__WORK TO COMPLETE__
Look through the listing for the word "font". Copy each line that has it.

__INFORMATION SHOWN__
————
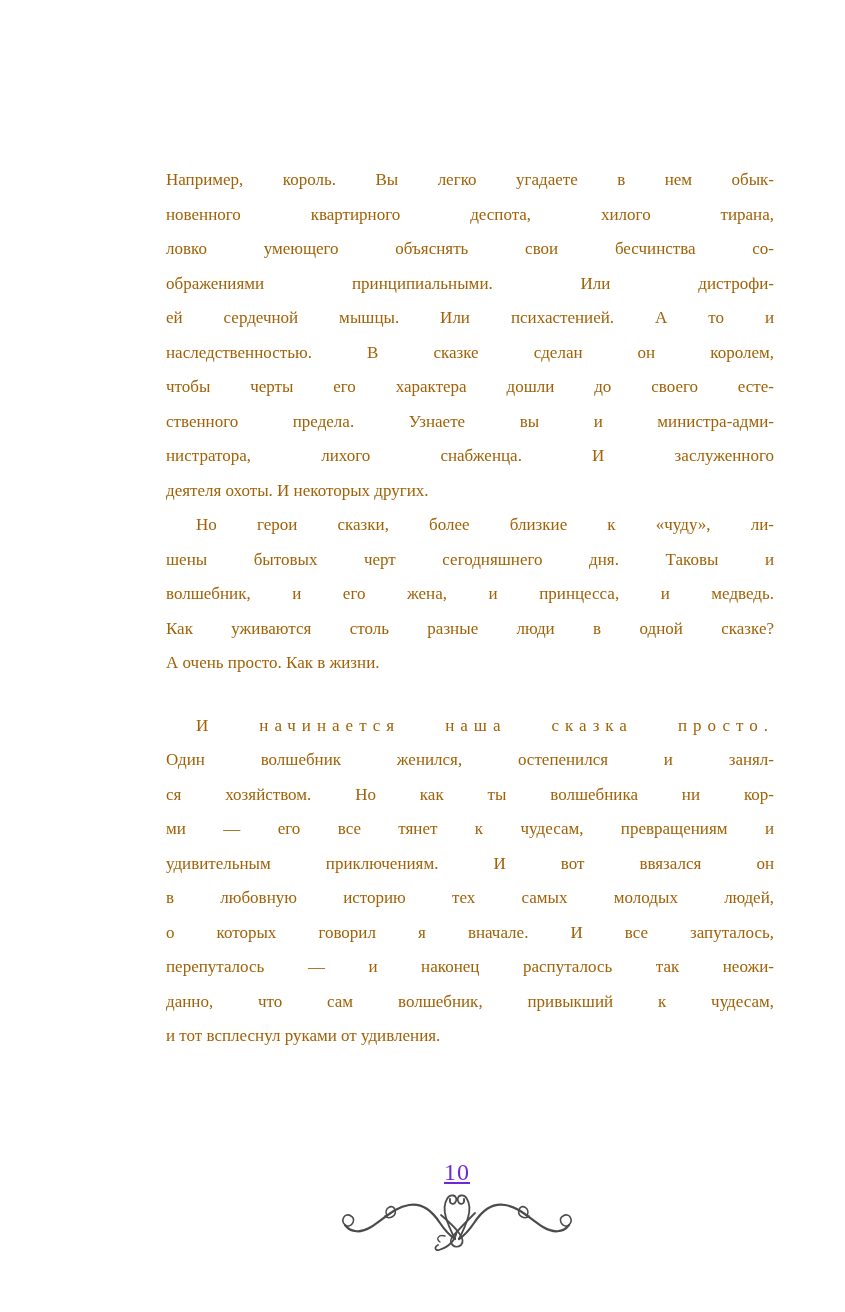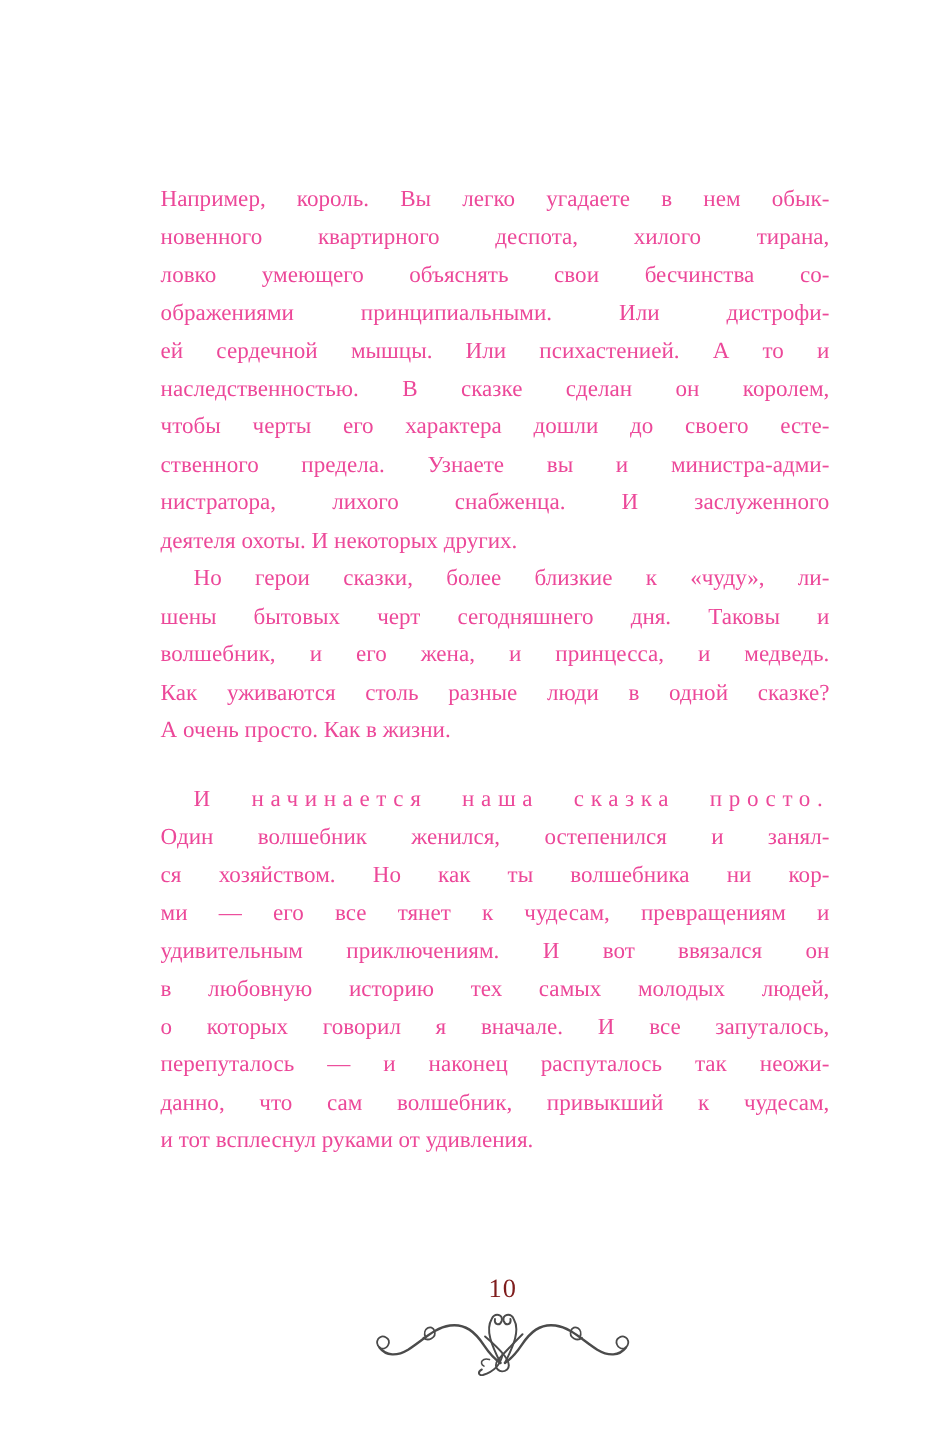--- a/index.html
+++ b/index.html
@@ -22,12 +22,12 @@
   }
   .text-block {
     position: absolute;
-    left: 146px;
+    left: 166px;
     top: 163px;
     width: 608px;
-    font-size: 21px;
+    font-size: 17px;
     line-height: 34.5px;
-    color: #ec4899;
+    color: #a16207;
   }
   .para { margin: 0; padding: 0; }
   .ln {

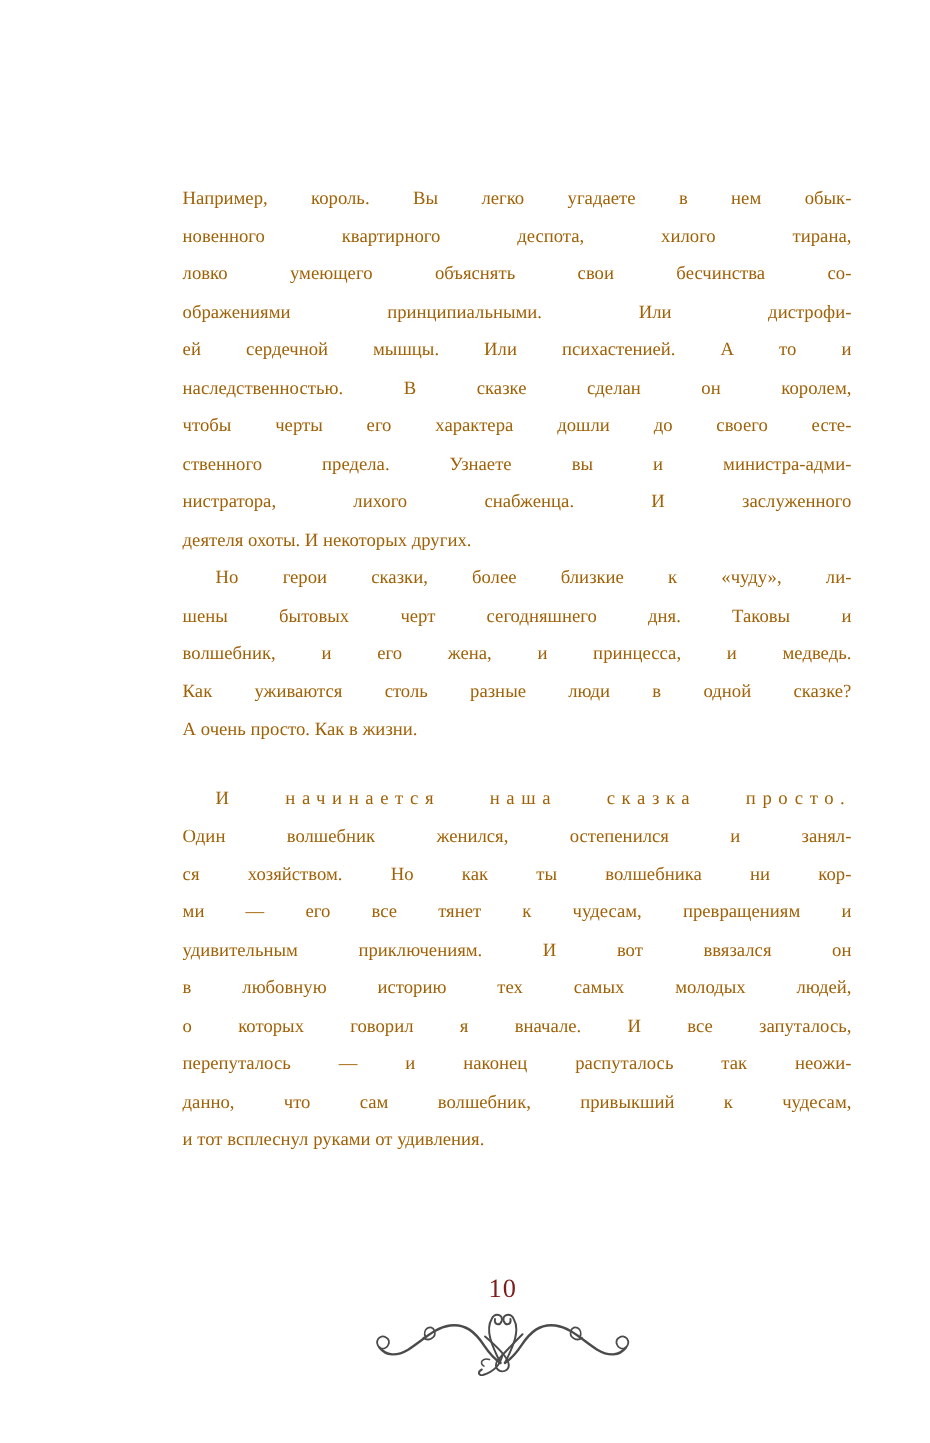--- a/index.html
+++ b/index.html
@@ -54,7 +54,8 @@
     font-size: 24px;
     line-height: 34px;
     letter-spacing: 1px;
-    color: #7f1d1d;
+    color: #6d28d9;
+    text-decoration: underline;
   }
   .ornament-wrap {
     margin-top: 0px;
————
__WRITTEN ANSWER__
-    font-size: 21px;
+    font-size: 17px;
     font-size: 24px;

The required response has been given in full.